IV. BoA's Motion to Dismiss
Defendant BoA filed an initial Motion to Dismiss or Strike the Third Amended Complaint. BoA's initial Motion focused on Counts II and IV, but also sought dismissal of all counts for lack of exhaustion or remedy. Defendant BoA's subsequent Motion to Dismiss directly addressed the merits of Counts I and III. The Court has already dismissed Count II and Defendant's exhaustion argument has already been disposed of.
I. Legal Standards
When a court rules on a motion to dismiss for failure to state a claim, all well-pleaded allegations are accepted as true, and reasonable inferences are drawn in favor of the plaintiff. Edwards v. Coty of Goldsboro, 178 F.3d 231, 244 (4th Cir. 1999). A plaintiff must allege facts in his complaint that "raise a right to relief above the speculative level." Bell Atlantic Corp. v. Twombly, 550 U.S. 544, 555 (2007). In Ashcroft v. Iqbal, 129 S. Ct. 1937, 1949 (2009), the Court held that "to survive a motion to dismiss, a complaint must contain sufficient factual matter, accepted as true, to `state a claim to relief that is plausible on its face.'" Id. (citing Twombly, 550 U.S. at 570). A claim is plausible on its face "when the plaintiff pleads sufficient factual content that allows the court to draw the reasonable inference that the defendant is liable for the misconduct alleged." Ashcroft, 129 S. Ct. at 1949 When the allegations in a complaint do not "raise a claim of entitlement to relief," the court will dismiss the complaint. Twombly, 550 U.S. at 554-56.
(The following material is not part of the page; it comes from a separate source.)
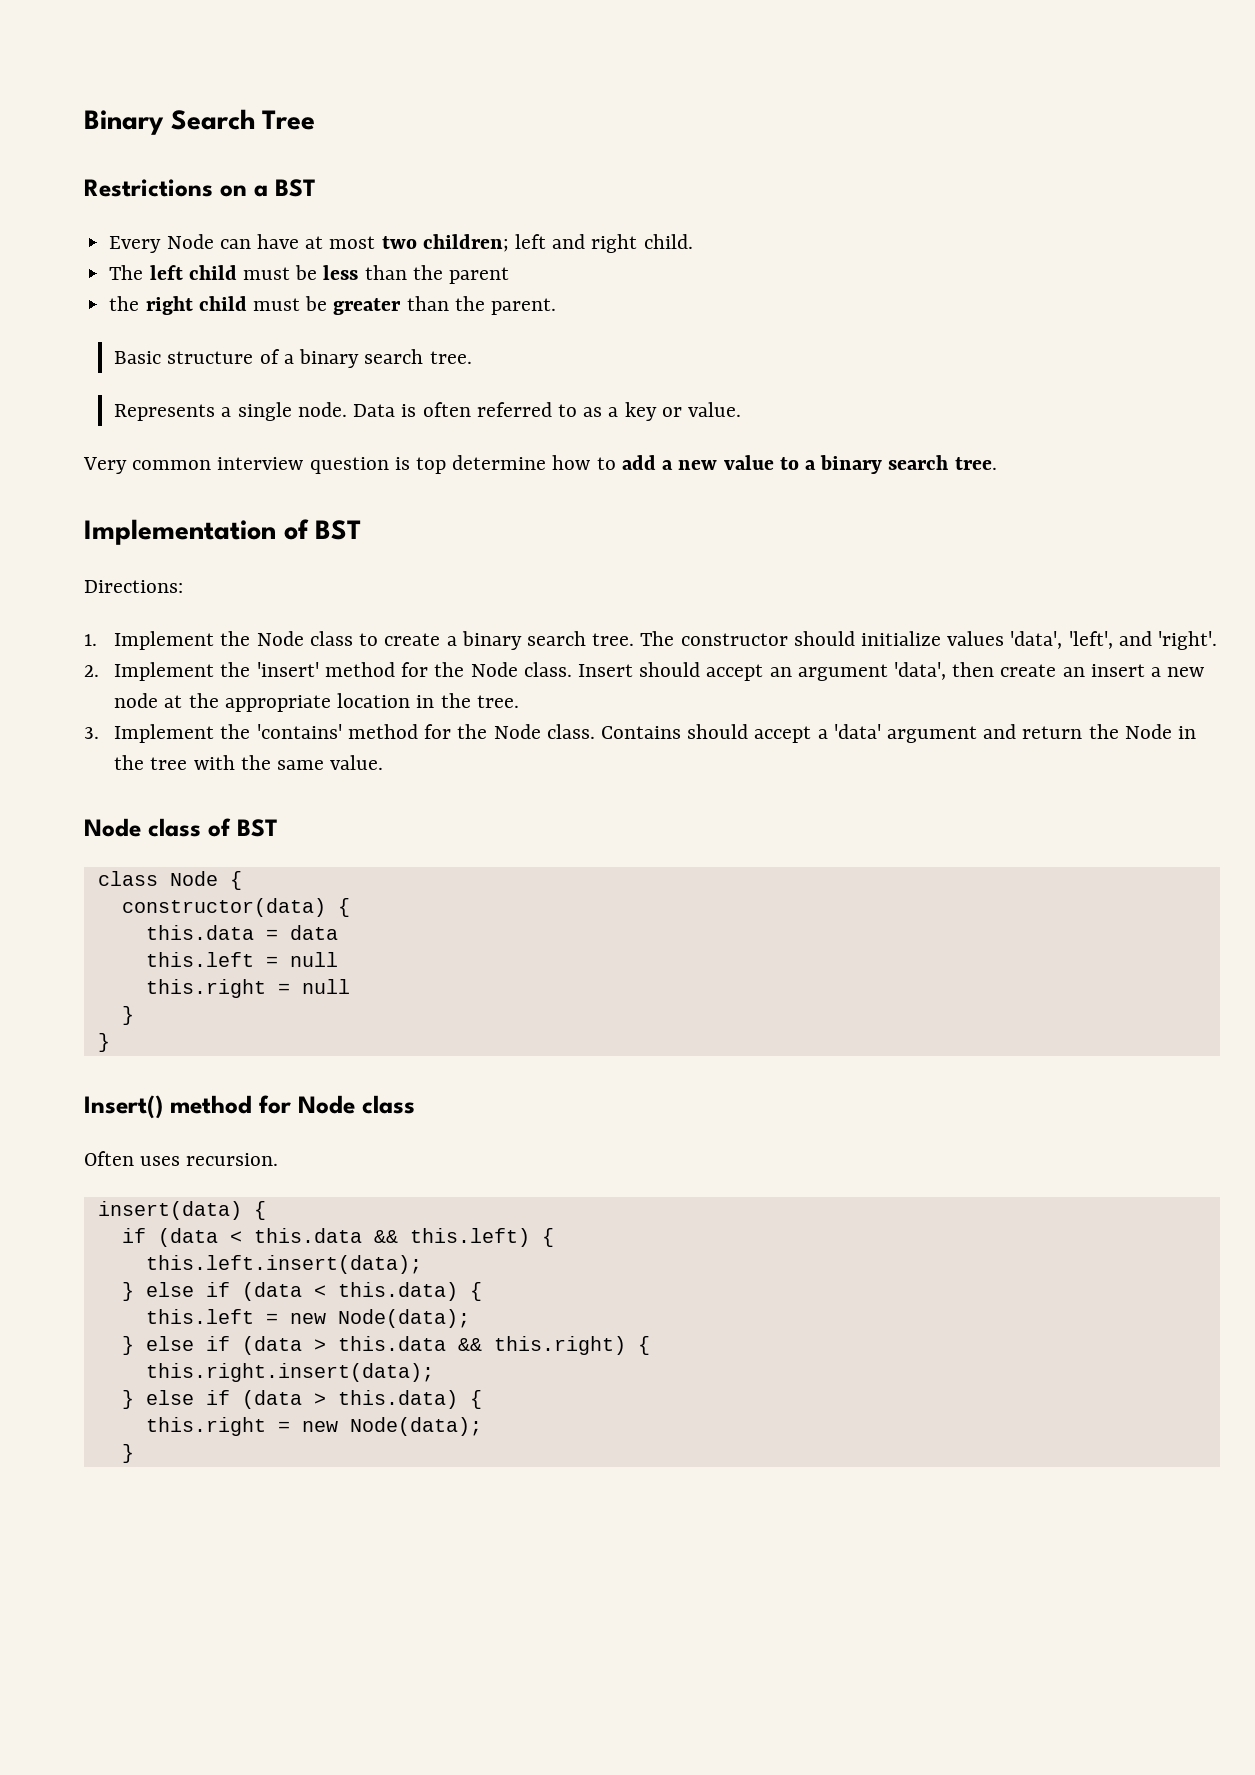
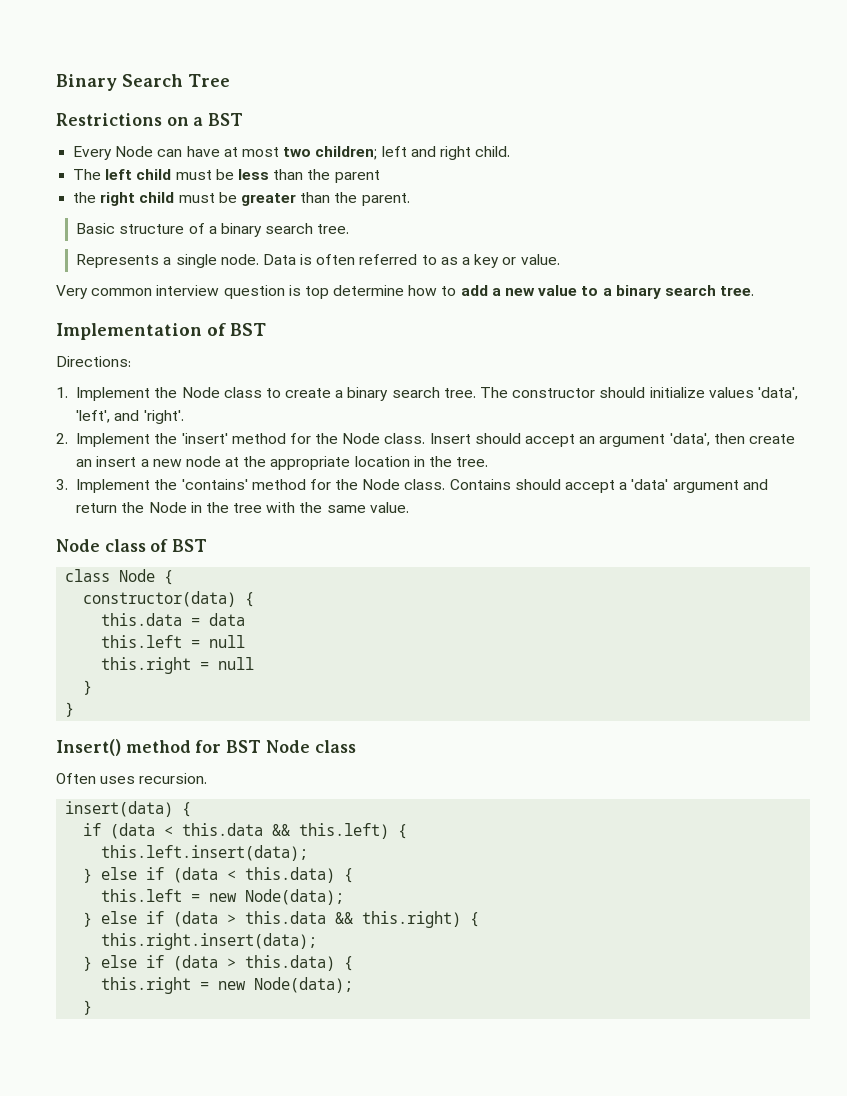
(291, 1104) none -> [226,740,262,753] BST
Under Federal Rule of Civil Procedure 12(f), "The court may strike from a pleading an insufficient defense or any redundant, immaterial, impertinent, or scandalous matter."
II. Count I: The Plan Lawfully Calculated Participants" Lump Sum Distributions
This Court is faced either with a labyrinthian case — hinging upon countless statutes, regulations, and revenue rulings — or a simple matter of textual, statutory interpretation. Despite Plaintiffs' strong arguments that tap into what might be considered ERISA's maze, the crux of this count is a simple question: under ERISA § 3(24), is "5 years of vesting service" a normal retirement age? The answer is, yes. The Plan — using its valid NRA — lawfully calculated the participants' lump sum distributions.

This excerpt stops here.